● ASSIGNED TASK
Repeat the records. Each line must match exactly.

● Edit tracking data
..........
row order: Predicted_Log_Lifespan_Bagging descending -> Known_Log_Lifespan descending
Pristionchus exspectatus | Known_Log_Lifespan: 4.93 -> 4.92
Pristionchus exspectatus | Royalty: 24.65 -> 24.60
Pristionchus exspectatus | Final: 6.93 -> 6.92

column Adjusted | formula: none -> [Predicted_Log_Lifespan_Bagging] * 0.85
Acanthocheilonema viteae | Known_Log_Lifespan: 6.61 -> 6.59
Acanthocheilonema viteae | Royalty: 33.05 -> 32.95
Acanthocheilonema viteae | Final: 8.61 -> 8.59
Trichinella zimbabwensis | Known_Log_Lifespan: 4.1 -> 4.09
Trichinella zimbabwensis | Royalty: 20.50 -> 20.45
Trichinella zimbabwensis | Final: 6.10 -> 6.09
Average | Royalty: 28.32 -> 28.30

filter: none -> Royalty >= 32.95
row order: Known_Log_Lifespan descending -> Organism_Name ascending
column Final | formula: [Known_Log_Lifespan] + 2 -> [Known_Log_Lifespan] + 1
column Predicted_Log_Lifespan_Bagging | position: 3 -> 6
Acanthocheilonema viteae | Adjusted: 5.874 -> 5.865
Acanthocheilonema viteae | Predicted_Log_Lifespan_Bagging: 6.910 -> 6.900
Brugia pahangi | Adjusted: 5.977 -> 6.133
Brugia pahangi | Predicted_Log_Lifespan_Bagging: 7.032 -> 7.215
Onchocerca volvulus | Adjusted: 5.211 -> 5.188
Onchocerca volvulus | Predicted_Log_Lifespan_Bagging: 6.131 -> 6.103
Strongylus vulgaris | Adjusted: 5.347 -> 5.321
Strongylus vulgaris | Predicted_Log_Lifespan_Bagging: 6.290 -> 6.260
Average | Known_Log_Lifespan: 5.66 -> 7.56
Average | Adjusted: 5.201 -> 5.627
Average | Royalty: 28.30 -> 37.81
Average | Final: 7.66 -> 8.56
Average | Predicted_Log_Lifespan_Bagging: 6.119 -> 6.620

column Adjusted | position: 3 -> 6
..........
● EXPECTED ANSWER
row order: Predicted_Log_Lifespan_Bagging descending -> Known_Log_Lifespan descending
Pristionchus exspectatus | Known_Log_Lifespan: 4.93 -> 4.92
Pristionchus exspectatus | Royalty: 24.65 -> 24.60
Pristionchus exspectatus | Final: 6.93 -> 6.92

column Adjusted | formula: none -> [Predicted_Log_Lifespan_Bagging] * 0.85
Acanthocheilonema viteae | Known_Log_Lifespan: 6.61 -> 6.59
Acanthocheilonema viteae | Royalty: 33.05 -> 32.95
Acanthocheilonema viteae | Final: 8.61 -> 8.59
Trichinella zimbabwensis | Known_Log_Lifespan: 4.1 -> 4.09
Trichinella zimbabwensis | Royalty: 20.50 -> 20.45
Trichinella zimbabwensis | Final: 6.10 -> 6.09
Average | Royalty: 28.32 -> 28.30

filter: none -> Royalty >= 32.95
row order: Known_Log_Lifespan descending -> Organism_Name ascending
column Final | formula: [Known_Log_Lifespan] + 2 -> [Known_Log_Lifespan] + 1
column Predicted_Log_Lifespan_Bagging | position: 3 -> 6
Acanthocheilonema viteae | Adjusted: 5.874 -> 5.865
Acanthocheilonema viteae | Predicted_Log_Lifespan_Bagging: 6.910 -> 6.900
Brugia pahangi | Adjusted: 5.977 -> 6.133
Brugia pahangi | Predicted_Log_Lifespan_Bagging: 7.032 -> 7.215
Onchocerca volvulus | Adjusted: 5.211 -> 5.188
Onchocerca volvulus | Predicted_Log_Lifespan_Bagging: 6.131 -> 6.103
Strongylus vulgaris | Adjusted: 5.347 -> 5.321
Strongylus vulgaris | Predicted_Log_Lifespan_Bagging: 6.290 -> 6.260
Average | Known_Log_Lifespan: 5.66 -> 7.56
Average | Adjusted: 5.201 -> 5.627
Average | Royalty: 28.30 -> 37.81
Average | Final: 7.66 -> 8.56
Average | Predicted_Log_Lifespan_Bagging: 6.119 -> 6.620

column Adjusted | position: 3 -> 6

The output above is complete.